Task to complete: No pictures, no extra lines: copy exactly from the line with "html: none ->" through the end of the entries.

Exercise materials:

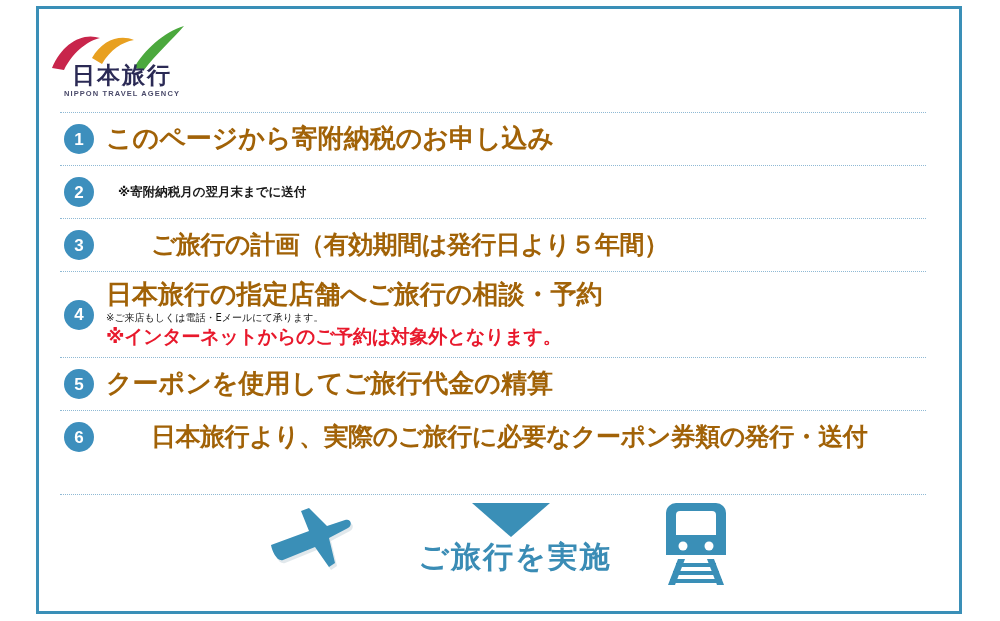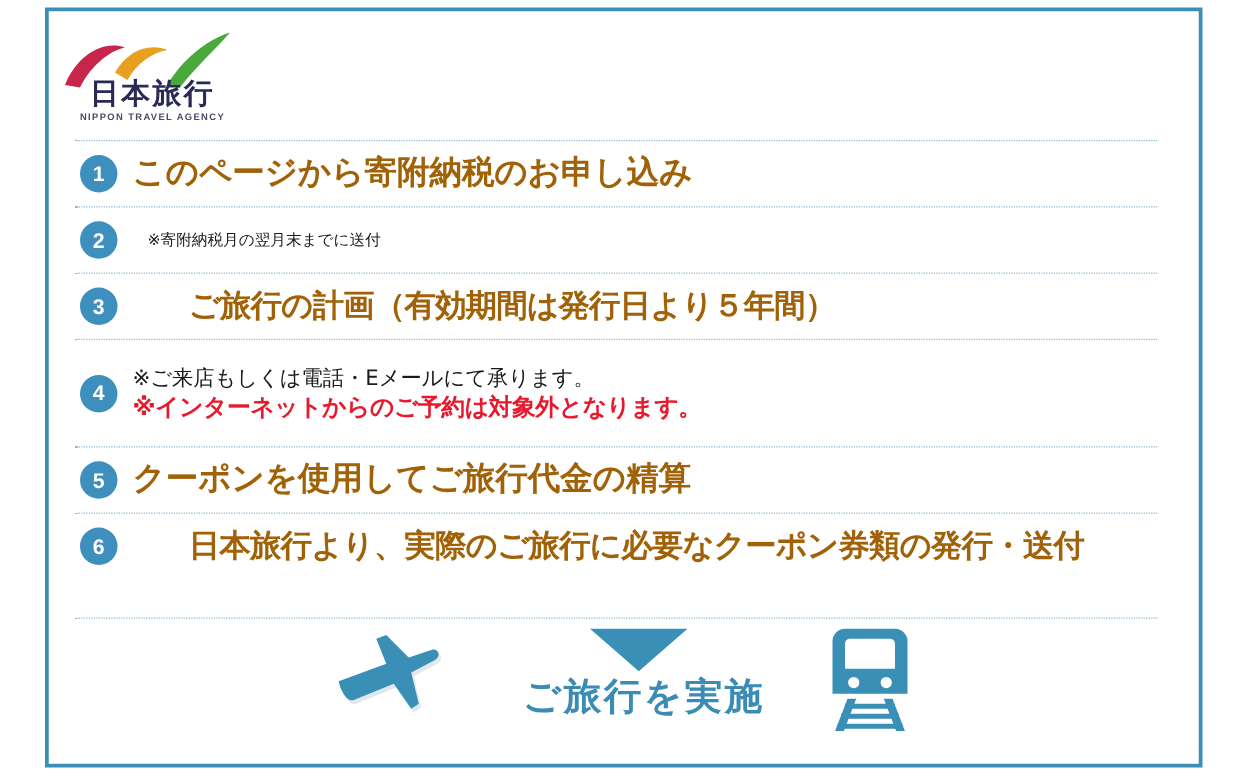"※寄附納税月の翌月末までに送付" .step-note { font-weight: normal -> bold }
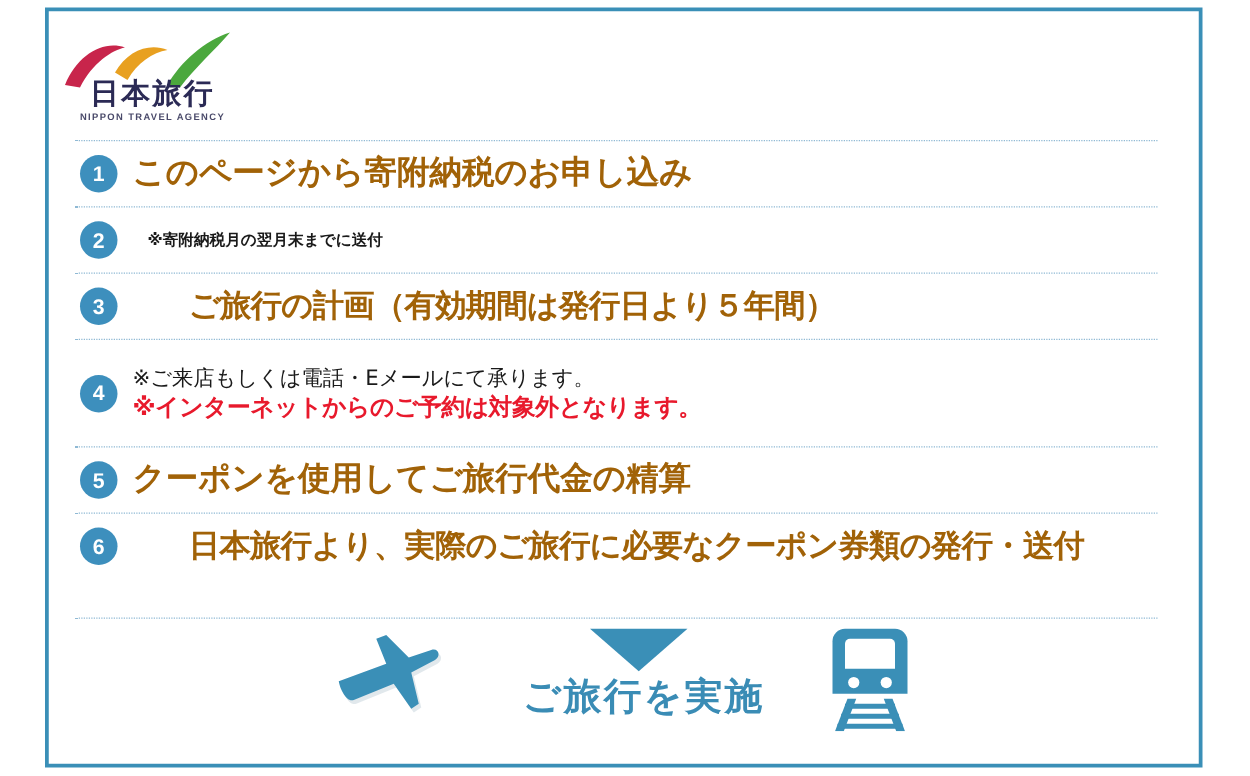"日本旅行の指定店舗へご旅行の相談・予約" div.step-main { html: none -> <div> <span>日本旅行の指定店舗へご旅行の相談・予約</span> </div> }
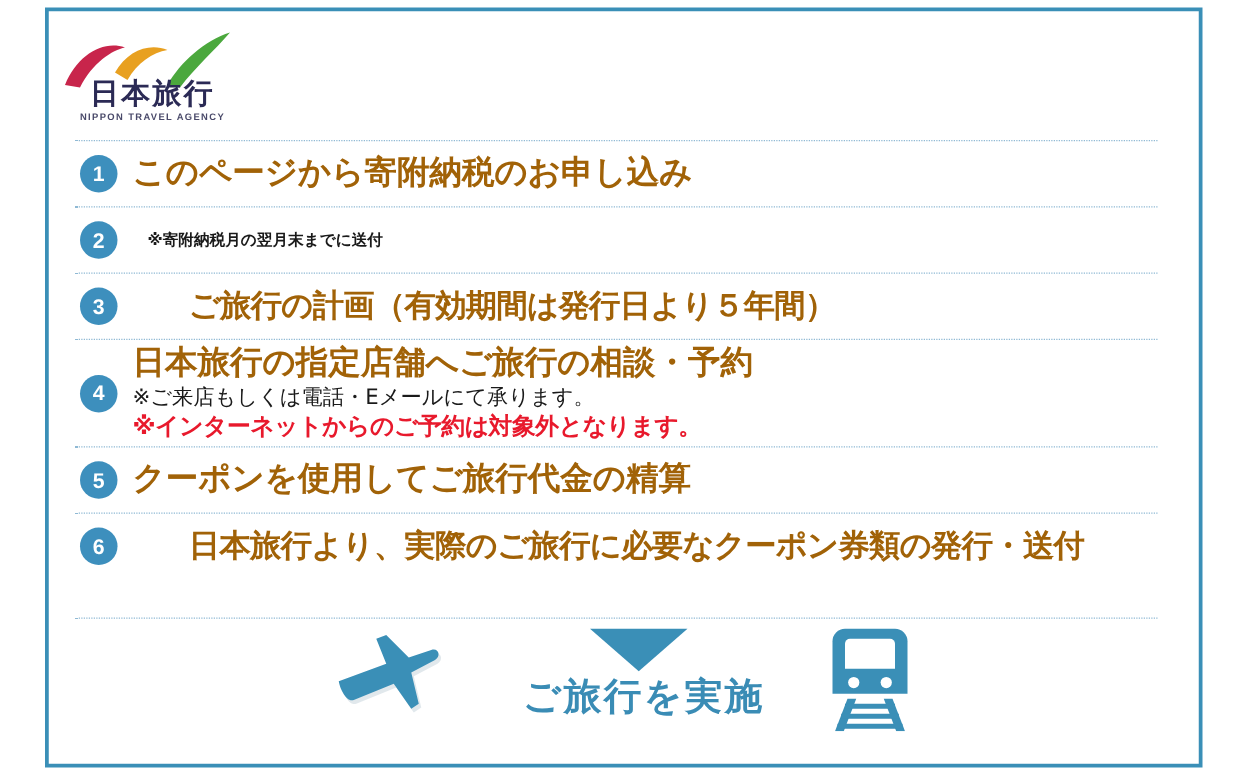"※ご来店もしくは電話・Eメールにて承ります。" .sub-note { font-size: 17px -> 10px }
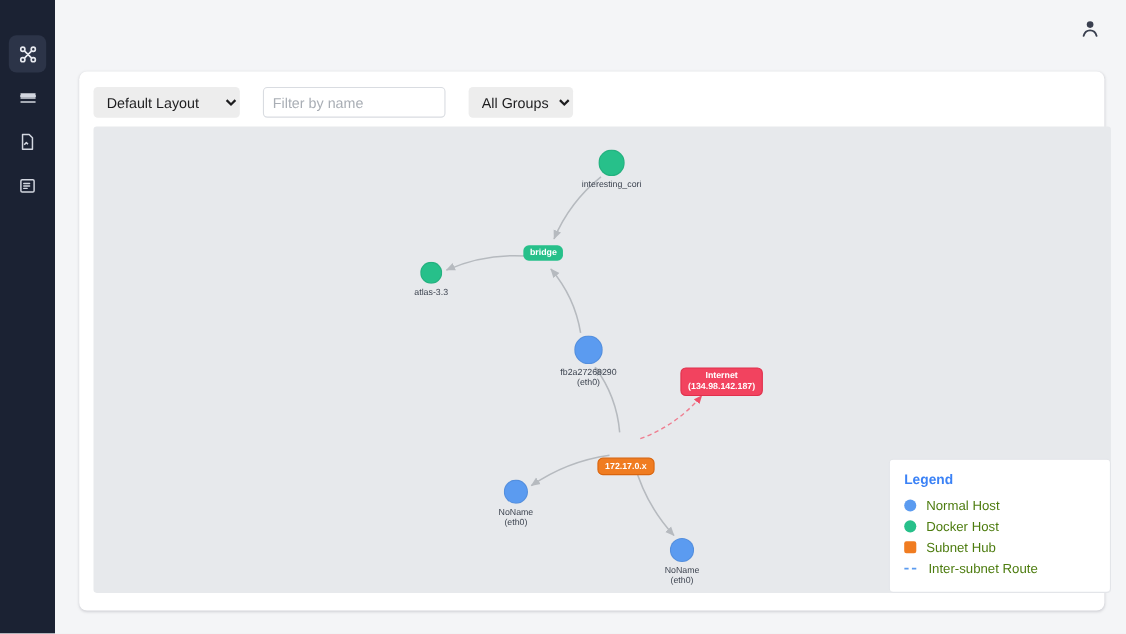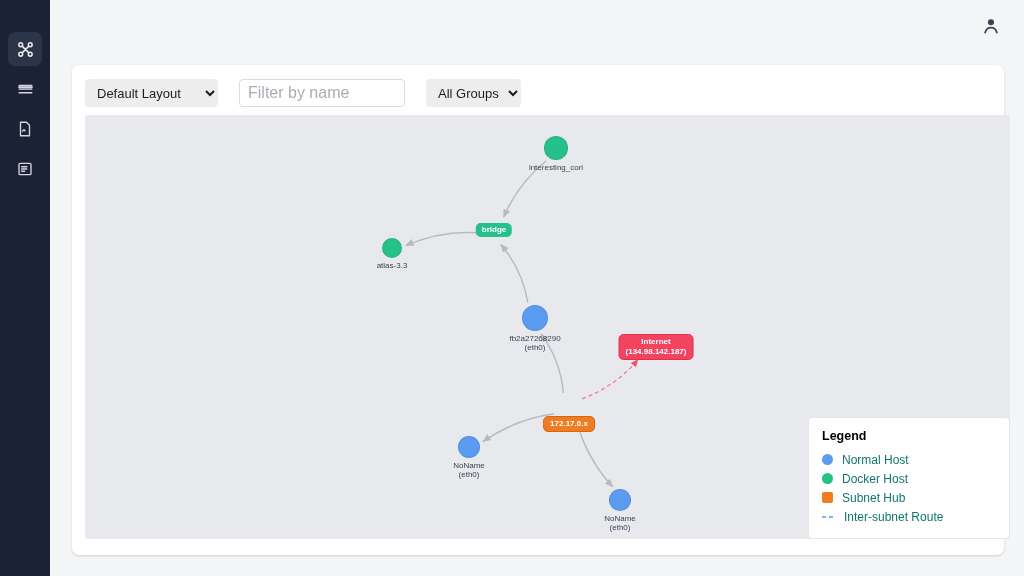"Filter by name" .ctl-input { font-size: 16px -> 13px }
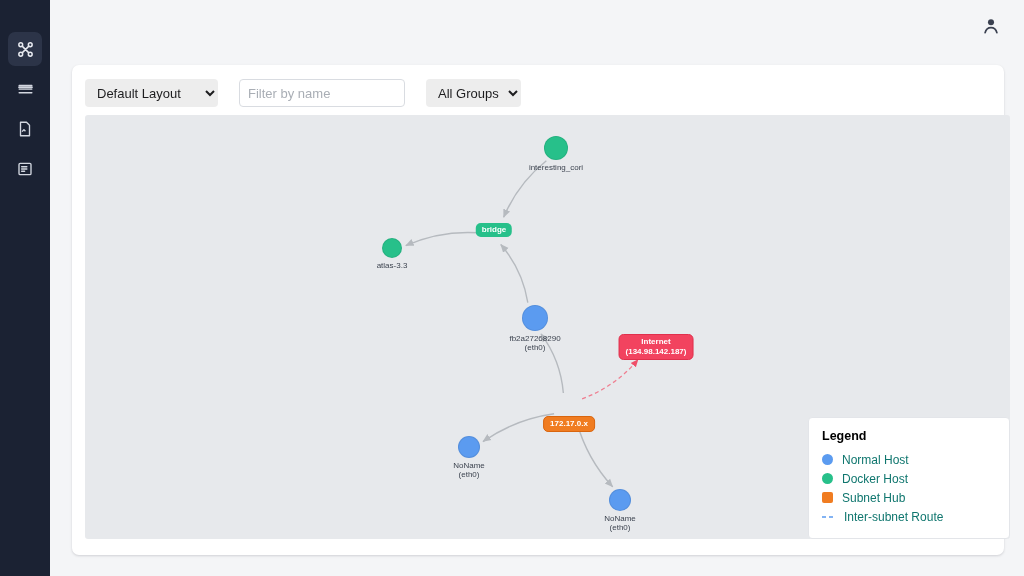"Legend" .legend-title { color: #000000 -> #3b82f6 }
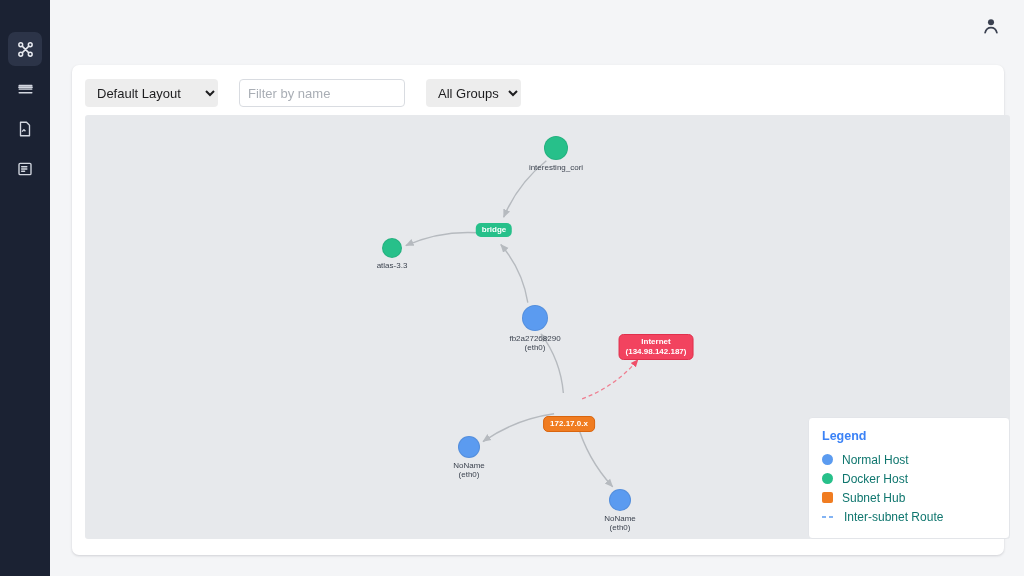"Normal Host" .legend-row { color: #0f766e -> #4d7c0f }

Output for this exercise:
"日本旅行の指定店舗へご旅行の相談・予約" div.step-main { html: none -> <div> <span>日本旅行の指定店舗へご旅行の相談・予約</span> </div> }
"※ご来店もしくは電話・Eメールにて承ります。" .sub-note { font-size: 17px -> 10px }
"Filter by name" .ctl-input { font-size: 16px -> 13px }
"Legend" .legend-title { color: #000000 -> #3b82f6 }
"Normal Host" .legend-row { color: #0f766e -> #4d7c0f }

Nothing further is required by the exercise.